Thread profiling in Java 5: Synchronization issues (2)

Reading the thread profile data: synchronization issues (2)

On the previous page, we discussed some locking options to allow our profile thread and another reader thread to access the data correctly. We decided on an implementation using AtomicInteger, although we mentioned that synchronized or a ConcurrentHashMap could provide (slightly heavier-handed) solutions.

So back to our AtomicInteger which will represent our lock. When it has a value of 0, that means that no thread is using the profile data. When it has a value of 1, that means that the data is in use and we need to wait for it to return to zero. So our profiler run() method looks something like this:

private AtomicInteger lock = new AtomicInteger(0);
...
    while (!terminateRequest) {
      long[] threadIds = threadBean.getAllThreadIds();
      ThreadInfo[] infs = threadBean.getThreadInfo(threadIds, maxDepth);
      
      while (!lock.compareAndSet(0, 1)) {
        Thread.sleep(1);
      }
      try {
        // ... process infs ...
      } finally {
        lock.set(0);
      }

      Thread.sleep(profileInterval);
    }

In the vast majority of cases, acquiring the lock will more or less boil down to a simple CAS operation. If there really is contention (because another thread is reading the profile data), we know that it will be done with it fairly quickly, but probably not so quickly that we want to re-try the compareAndSet() immediately. So we sleep for the smallest amount of time we can¹ before trying again. This isn't a fantastic situation– "a millisecond is a long time in computing"– but without knowing that the other thread will finish in the time it takes to do a small number of further CAS operations (and thinking that it won't), it's the most appropriate thing we can do². Other options would be:

use Thread.yield(), with the proviso that its precise operation varies from system to system and even between Hotspot versions (see the aforementioned link for more details);
allow the reading thread to be notified when the profiling data is ready: for our purposes— in principle, an elegant solution, but probably overengineering for a situation that will rarely occur.

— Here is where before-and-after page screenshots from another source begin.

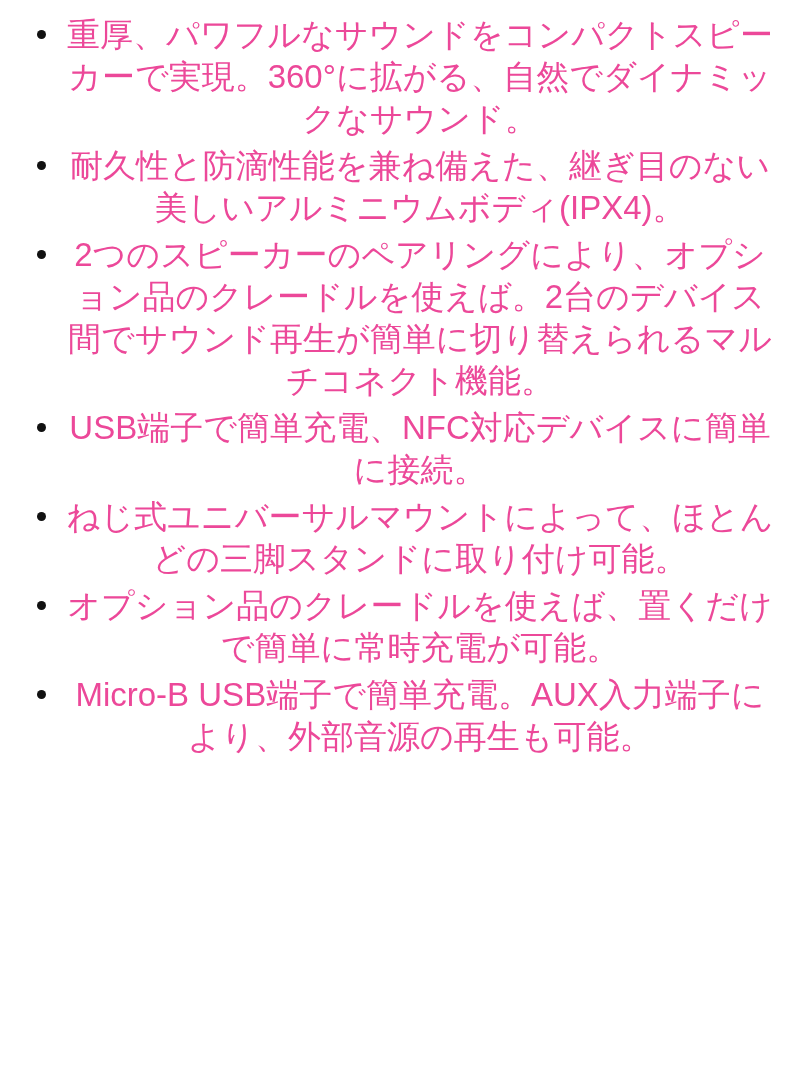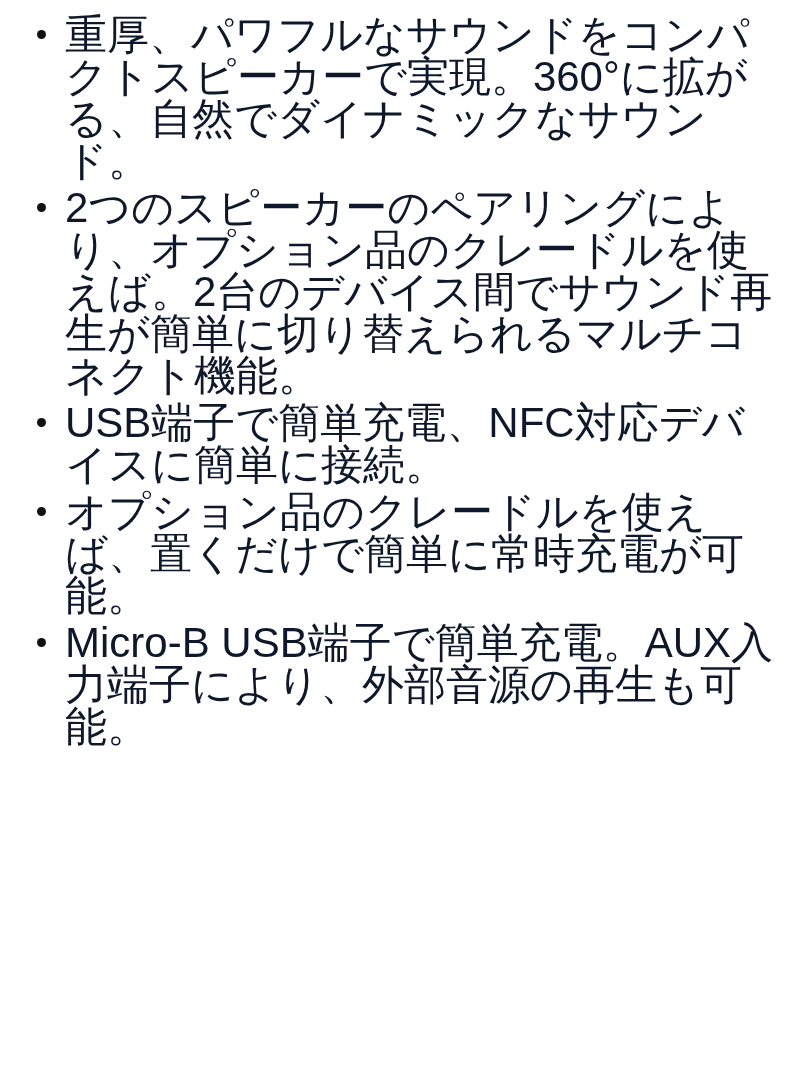--- a/index.html
+++ b/index.html
@@ -13,25 +13,25 @@
     overflow: hidden;
     font-family: "Liberation Sans", sans-serif;
   }
   ul.feature-list {
     margin: 0;
     padding: 14px 28px 0 65px;
     list-style: none;
   }
   ul.feature-list li {
     position: relative;
-    font-size: 42px;
+    font-size: 33px;
     line-height: 42px;
-    color: #0f172a;
+    color: #ec4899;
     margin: 0 0 5px 0;
-    text-align: left;
+    text-align: center;
   }
   ul.feature-list li .dot {
     position: absolute;
     left: -28px;
     top: 16px;
     width: 9px;
     height: 9px;
     border-radius: 50%;
     background: #111111;
   }
@@ -43,34 +43,42 @@
 </head>
 <body>
 
 <ul class="feature-list">
 
     <li>
       <span class="dot"></span>
       <span class="txt">重厚、パワフルなサウンドをコンパクトスピーカーで実現。360°に拡がる、自然でダイナミックなサウンド。</span>
     </li>
 
+    <li>
+      <span class="dot"></span>
+      <span class="txt">耐久性と防滴性能を兼ね備えた、継ぎ目のない美しいアルミニウムボディ(IPX4)。</span>
+    </li>
 
 
 
     <li>
       <span class="dot"></span>
       <span class="txt">2つのスピーカーのペアリングにより、オプション品のクレードルを使えば。2台のデバイス間でサウンド再生が簡単に切り替えられるマルチコネクト機能。</span>
     </li>
 
 
     <li>
       <span class="dot"></span>
       <span class="txt">USB端子で簡単充電、NFC対応デバイスに簡単に接続。</span>
     </li>
 
+    <li>
+      <span class="dot"></span>
+      <span class="txt">ねじ式ユニバーサルマウントによって、ほとんどの三脚スタンドに取り付け可能。</span>
+    </li>
 
     <li>
       <span class="dot"></span>
       <span class="txt">オプション品のクレードルを使えば、置くだけで簡単に常時充電が可能。</span>
     </li>
 
     <li>
       <span class="dot"></span>
       <span class="txt">Micro-B USB端子で簡単充電。AUX入力端子により、外部音源の再生も可能。</span>
     </li>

In terms of locking, the method that reads the data (called in a different thread) will perform a similar operation, sleeping for 1 millisecond if it can't acquire the lock immediately. So now let's consider how we'll read the data and present it back to the caller.

And now for... actually reading the data...!

We need to make sure that the caller getting the profile data sees a consistent "view". Although we've acquired a lock on the data map overall, if we simply pass back mutable objects (such as instances of our ProfileInfo class) from that map to the caller, then the caller risks seeing a changing or corrupted version of a particular piece of data (count). Apart from just being plain wrong, this will create unpredictable effects when, say, trying to order the profile data by count.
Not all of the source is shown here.